Last updated 2026-04-02

No results posted yet for this study

Summary

SYNOPSIS The giant cell arteritis (GCA) is the most frequent vasculitis in people over 50 years. Despite recent progress and physiopathogenic, corticosteroids remains the standard treatment for decades with a very good initial clinical efficacy but a high relapse rate (nearly 40% to 6,5 months) during its decay. This sensible population is particularly exposed to the side effects of corticosteroids, leading to think about savings strategies. But the association of immunosuppressive therapy and/or anti- TNFα has not demonstrated benefits in terms of efficiency or long-term tolerance to cumulative doses of prednisone. The responsibility of proinflammatory cytokines such as TNFα, IL- 6 and IL-1 has been studied in the pathogenesis of GCA in temporal artery walls and in mouse models. The primary pathogenic role of IL- 1 is based on the increase in serum or nuclear protein itself or that of its mRNA. The study of temporal artery biopsies has shown increased local production of IL- 1β mRNA, IL- 6 and TGFβ (indicative of macrophage activation ) and those of INFɣ and IL 2 (indicative of T lymphocyte activation). Recently, Ly et al (Ly KH JBS 2014) reported the efficacy of anakinra, a recombinant molecule of IL- 1RA specifically blocking the IL- 1 α/β, in three cases GCA refractory to conventional treatments.

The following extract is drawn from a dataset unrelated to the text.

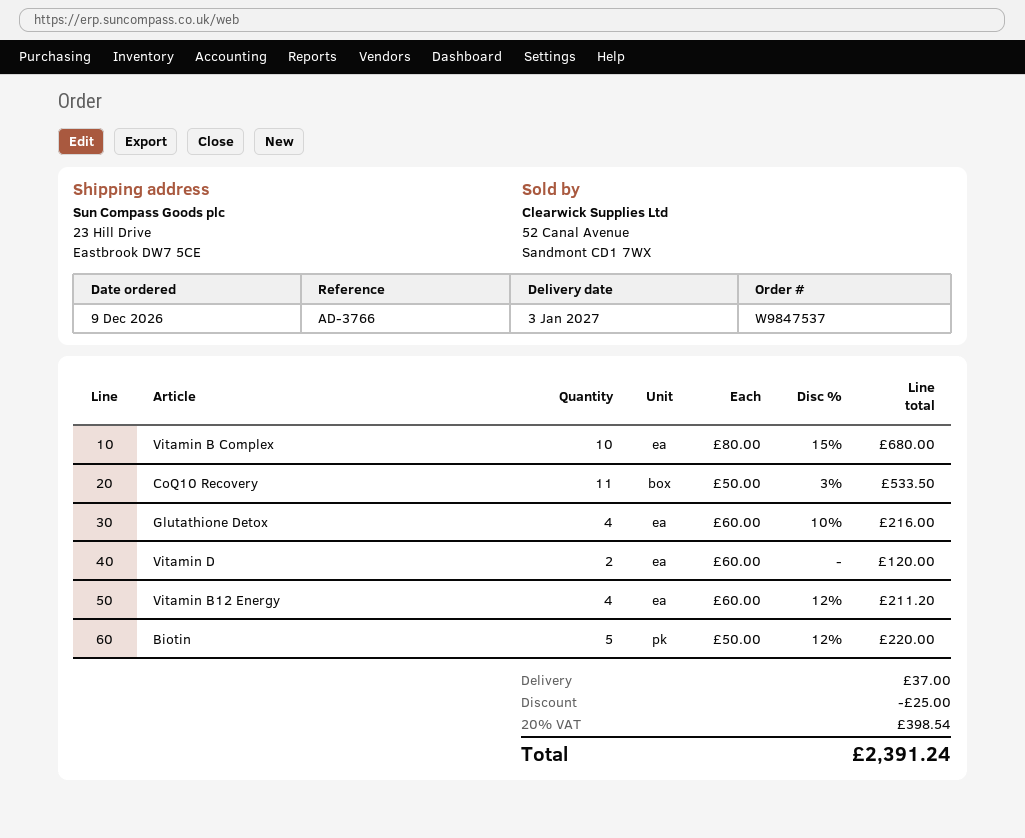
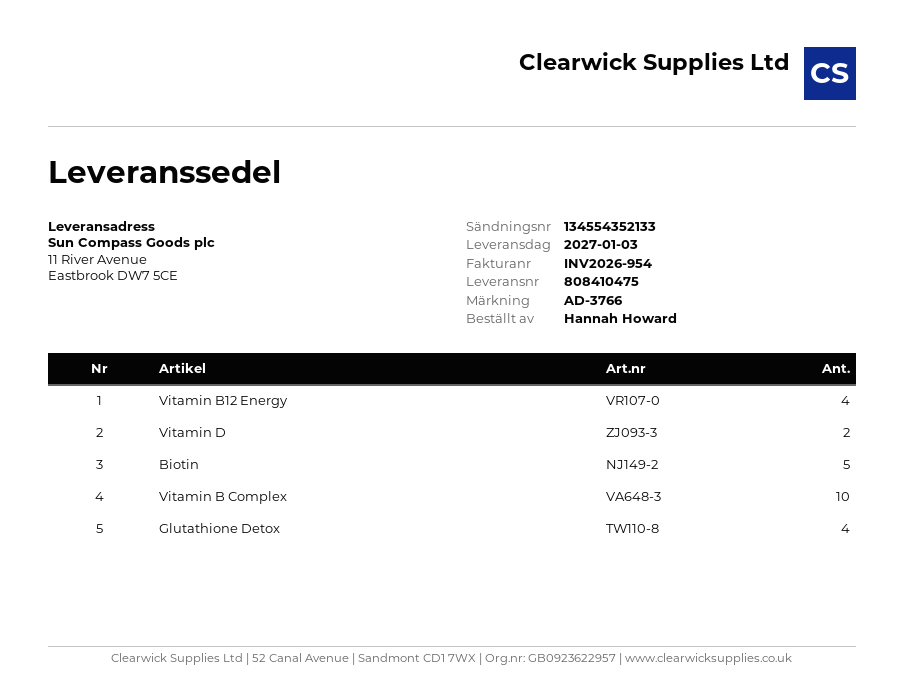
ship to: 23 Hill Drive, Eastbrook DW7 5CE -> 11 River Avenue, Eastbrook DW7 5CE
CoQ10 Recovery: 11 -> none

Here investigators propose a randomized, multicenter, controlled, double-blind study of anakinra against placebo in addition to corticosteroids in the treatment of GCA.

This study will include 70 patients randomized equally in both arms: reference treatment (prednisone plus placebo) or the experimental treatment (prednisone + anakinra). Treatment with prednisone will be identical in the two arms, namely a dose of 0.7 mg/kg/day orally on day 1, followed by a progressive decrease in the dose pattern depending on the weight. In the experimental arm, dose of anakinra is the one usually used, ie 100 mg/day by subcutaneous injection from day 1 until the end of week 16 (S16). In the reference arm of the treatment, a placebo anakinra is associated with corticosteroid in the same packaging, duration and respecting the double-blind.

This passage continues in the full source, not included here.